Johnston likens his job to growing up in a small community like Cobourg.

“The NHL world, although it may not seem like it, is really a small town in itself,” he says. “Everyone knows each other and talks to each other and I think your reputation and how you act matters and ultimately leads to your success or failure.”

Johnston keeps a busy schedule during the hockey season and credits having “a very understanding wife,” Krista Coughlin, noting “that’s the only way the whole thing works.”

His schedule can be hectic. In addition to appearing weekly on Hockey Night in Canada, “I travel to every Leafs game that isn’t played on Saturday and go to the home games as well. I’m on the road a fair bit during the season. Really there’s no off-night.”

When he’s not at games in-person or at the studio, Johnston is regularly watching NHL games at home and touching base with his contacts.
“You always have to be tuned into what’s happening around the league and obviously I’m going to spend a fair amount of time on my phone,” he says.

“It’s chaos, but if you’re doing what you love it doesn’t feel like work. I’m not looking for any sympathy, but it’s 24/7 during the season and then once we get through free agency the first week of July I’m able to usually get six or seven weeks where I might work a little bit, but it grinds pretty slow and you recharge the batteries.”

The work to stay ahead of information is especially important as Johnston is just one person in a competitive field of NHL insiders and analysts.

“You try to always be a bit ahead. I think you get a feel for stories when you’re doing what I’m doing and sometimes you have a sense where it’s going to go to next,” he says. “The people I have really strong relationships with I try to touch base with them as much as possible and just have an ongoing conversation. Someone hears something and they pass it along.

“Obviously no one is going to get every story, but you’ve got to get enough to justify your spot. I always pay attention to what (others are) doing, but you’ve got to be in your own lane too and focusing on finding your own news.”

Johnston is thrilled to be joining the broadcast of Hometown Hockey on January 5.

The two-day festival, which will be held at the Cobourg West Harbour, begins with a lineup of activities on Saturday, January 4 and continues the following day.

Special guests also include NHL alumni such as Cobourg natives Steve Smith and Gord Brooks as well as Darcy Tucker and Shayne Corson. Broadcaster Jim Hughson will also be making an appearance.

On the Saturday night, the Cobourg Cougars will host the Trenton Golden Hawks in an Ontario Junior Hockey League match-up at 7 p.m. at the Cobourg Community Centre. $2 from every ticket sold will be donated to Jack Bradimore and the Grace Bowen Tribute Fund.

On the Sunday leading up to the outdoor viewing party of the NHL game between the Calgary Flames and Minnesota Wild, there will be a Parade of Champions at 6 p.m. Community groups and individuals are encouraged to participate.
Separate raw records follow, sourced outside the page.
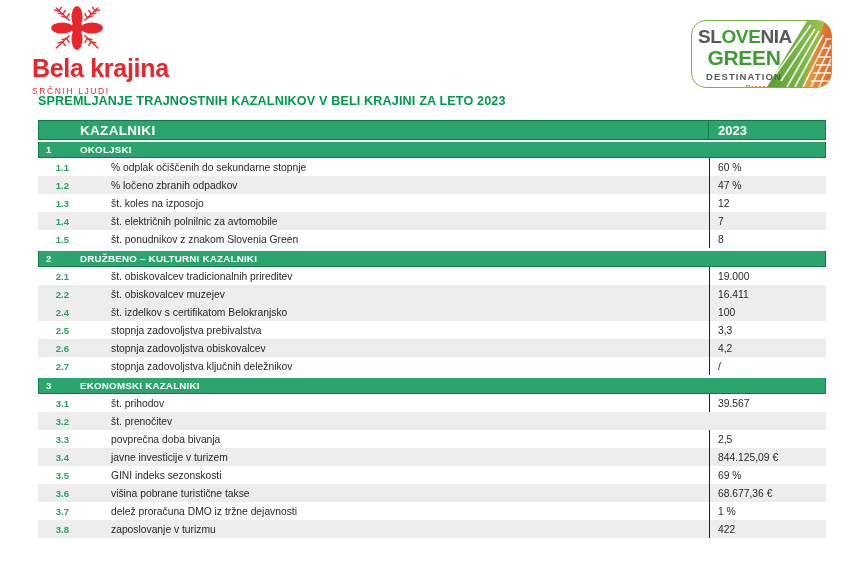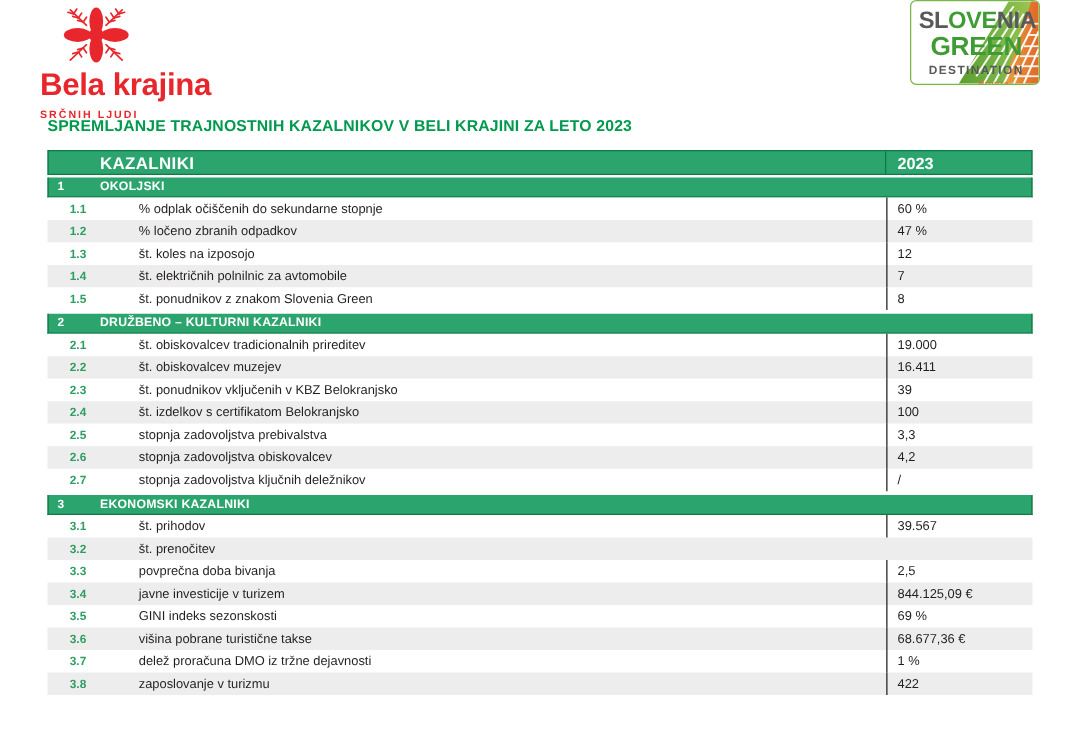--- a/index.html
+++ b/index.html
@@ -26,9 +26,9 @@
   }
 
   .sg-logo {
-    position: absolute; right: 26px; top: 0;
-    width: 104px; height: 68px;
-    border: 1.4px solid #7ab648; border-radius: 5px;
+    position: absolute; right: 26px; top: 20px;
+    width: 141px; height: 68px;
+    border: 1.4px solid #7ab648; border-radius: 15px;
     background: #ffffff; overflow: hidden;
   }
   .sg-leaf { position: absolute; right: 0; top: 0; width: 64px; height: 66px; }

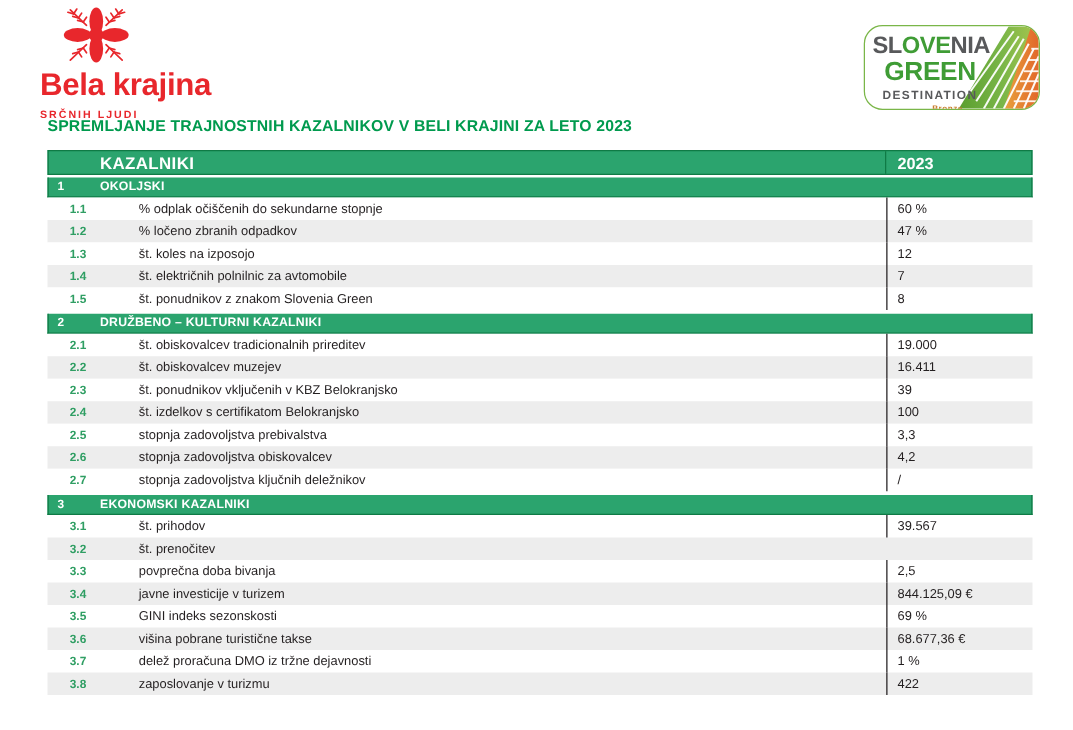--- a/index.html
+++ b/index.html
@@ -21,7 +21,7 @@
     letter-spacing: -0.3px; line-height: 1; margin-top: 4px;
   }
   .brand-tag {
-    font-size: 8.5px; font-weight: bold; color: #e8272c;
+    font-size: 8.5px; font-weight: normal; color: #e8272c;
     letter-spacing: 1.6px; margin-top: 5px;
   }
 

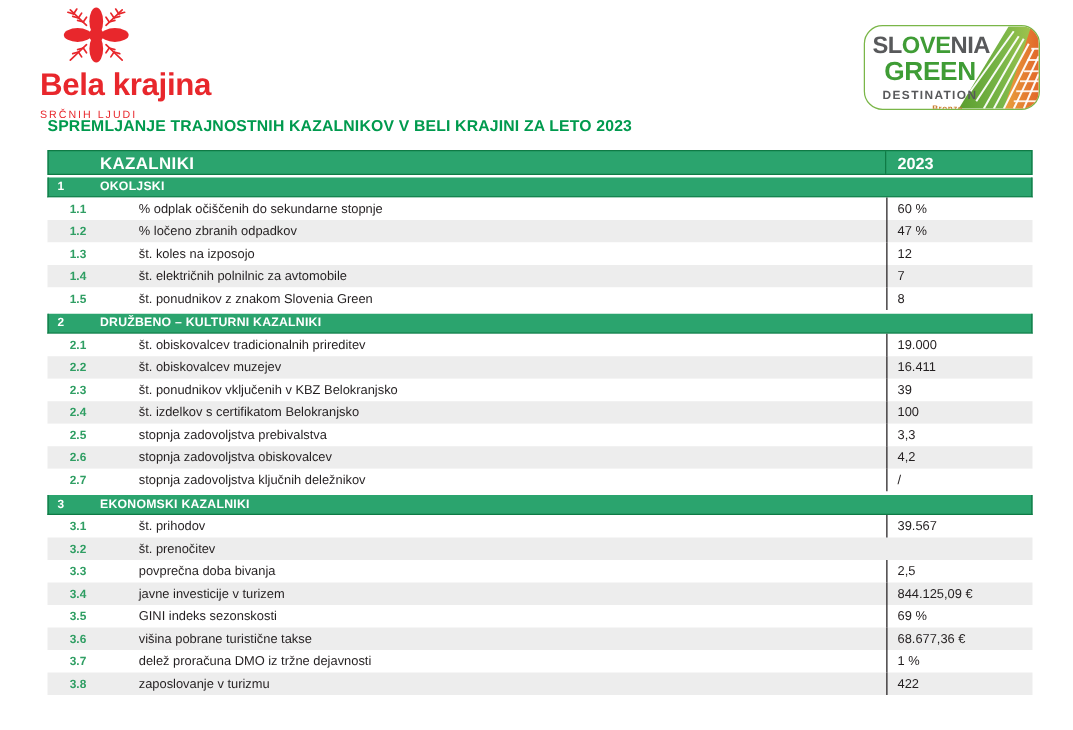--- a/index.html
+++ b/index.html
@@ -245,11 +245,6 @@
           <div class="c-lab">št. obiskovalcev muzejev</div>
           <div class="c-val">16.411</div>
         </div>
-        <div class="row row-data">
-          <div class="c-num">2.3</div>
-          <div class="c-lab">št. ponudnikov vključenih v KBZ Belokranjsko</div>
-          <div class="c-val">39</div>
-        </div>
         <div class="row row-data alt">
           <div class="c-num">2.4</div>
           <div class="c-lab">št. izdelkov s certifikatom Belokranjsko</div>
Wear your favourite jersey and purchase a Cobourg toque which are on sale at Victoria Hall with proceeds directed to KidSport Northumberland.

Visit www.cobourg.ca for the full details and schedule of events.

Cobourg is one of 25 stops across Canada on the Hometown Hockey schedule this year and Johnston believes “it’s about time.”

“I’ve been bugging them for a couple years now to bring it there,” he adds. “I’m certainly not taking any credit for it…but I just think it makes a lot of sense with the proximity to Toronto, how central I think hockey is in the community, the fact you have the nice new arena there now, I just think it’s a great spot.

“I just think there’s a lot of love for hockey and community there and that’s what Hometown Hockey is about, celebrating the people that make hockey go in this community,” he continues. “I’m super-pumped I get to come down and be a part of it and buy my Cobourg toque and maybe get out for a skate sometime while I’m there.”